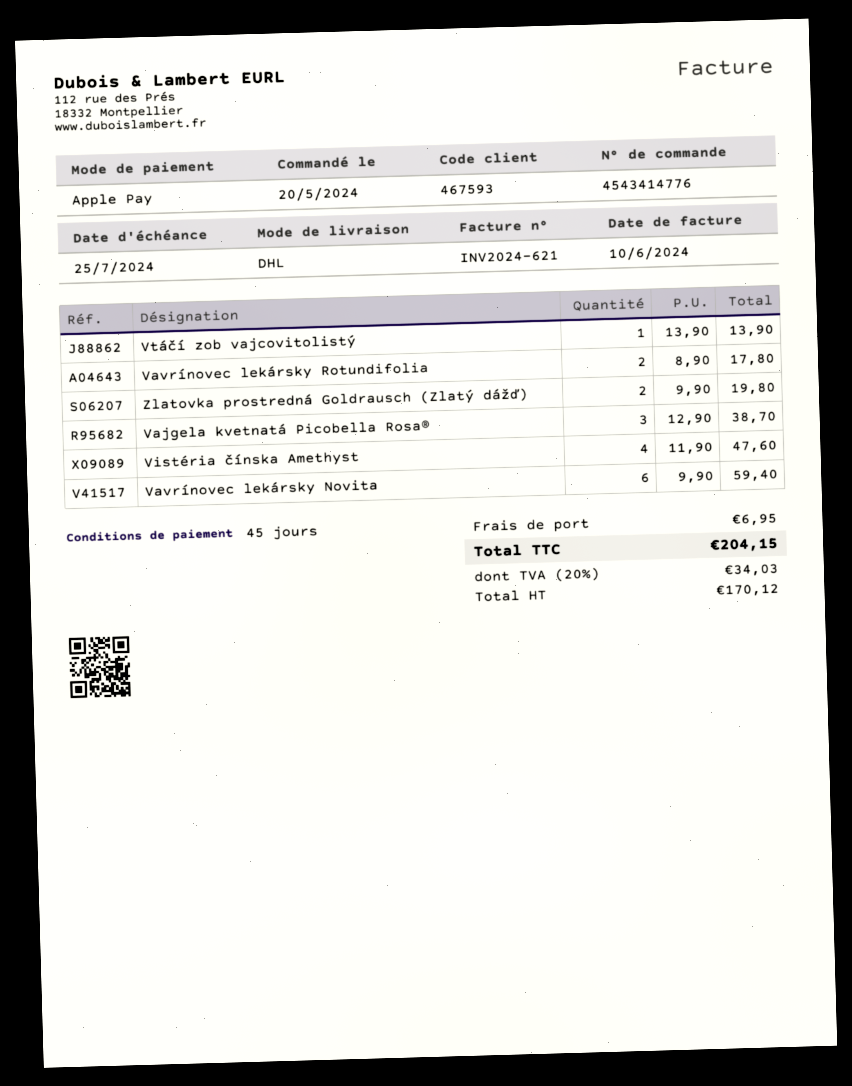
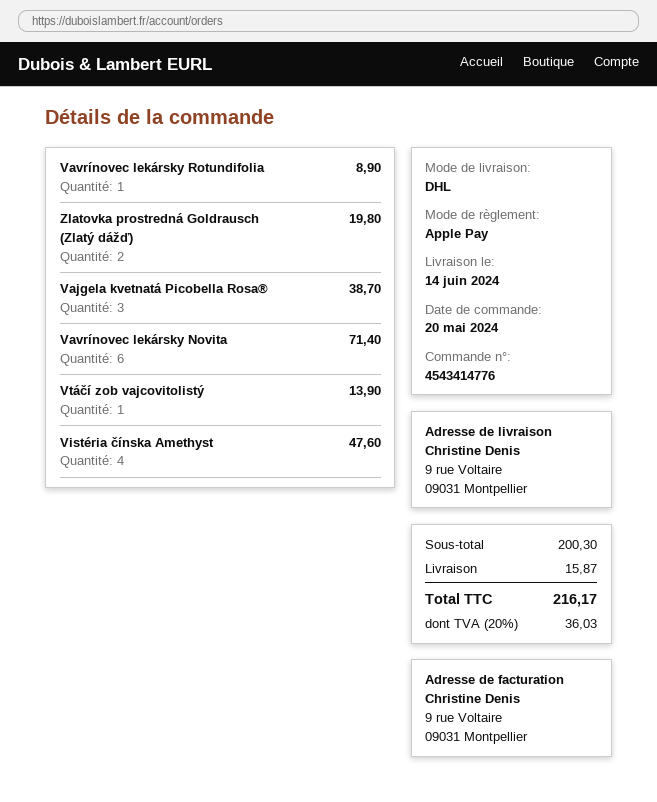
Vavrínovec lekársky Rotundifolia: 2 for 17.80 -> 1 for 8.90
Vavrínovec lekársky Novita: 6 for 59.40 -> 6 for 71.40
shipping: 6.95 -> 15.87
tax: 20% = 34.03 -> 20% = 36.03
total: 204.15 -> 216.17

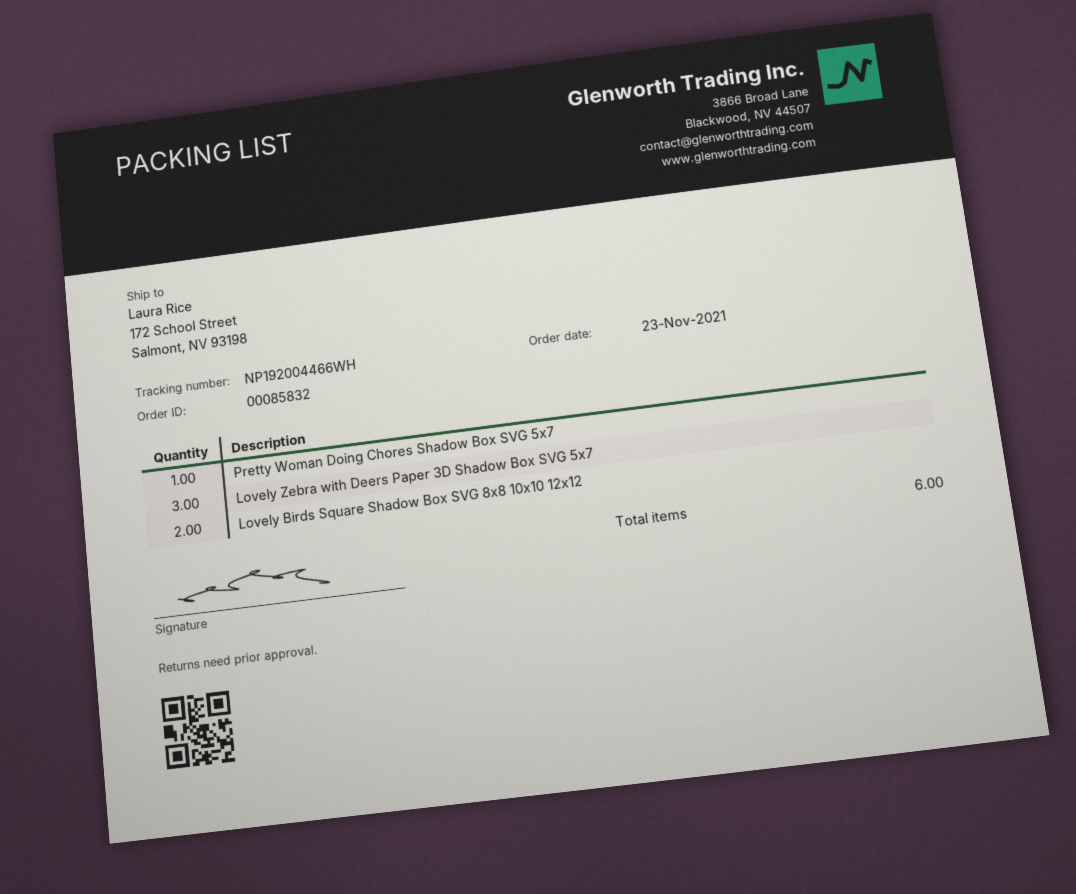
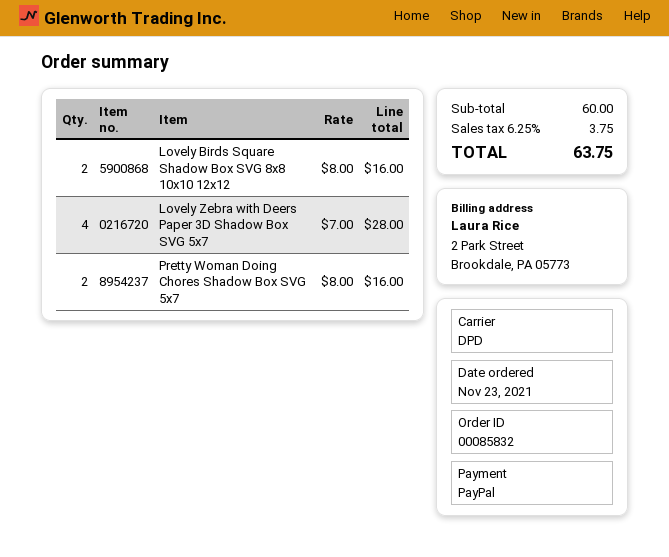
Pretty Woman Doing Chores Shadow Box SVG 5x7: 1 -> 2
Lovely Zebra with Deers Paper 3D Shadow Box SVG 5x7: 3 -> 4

━━━━━━

**Problem statement**
Each entry above has to be set down again verbatim, except for its pictures.

**Exercise output**
Vavrínovec lekársky Rotundifolia: 2 for 17.80 -> 1 for 8.90
Vavrínovec lekársky Novita: 6 for 59.40 -> 6 for 71.40
shipping: 6.95 -> 15.87
tax: 20% = 34.03 -> 20% = 36.03
total: 204.15 -> 216.17

Pretty Woman Doing Chores Shadow Box SVG 5x7: 1 -> 2
Lovely Zebra with Deers Paper 3D Shadow Box SVG 5x7: 3 -> 4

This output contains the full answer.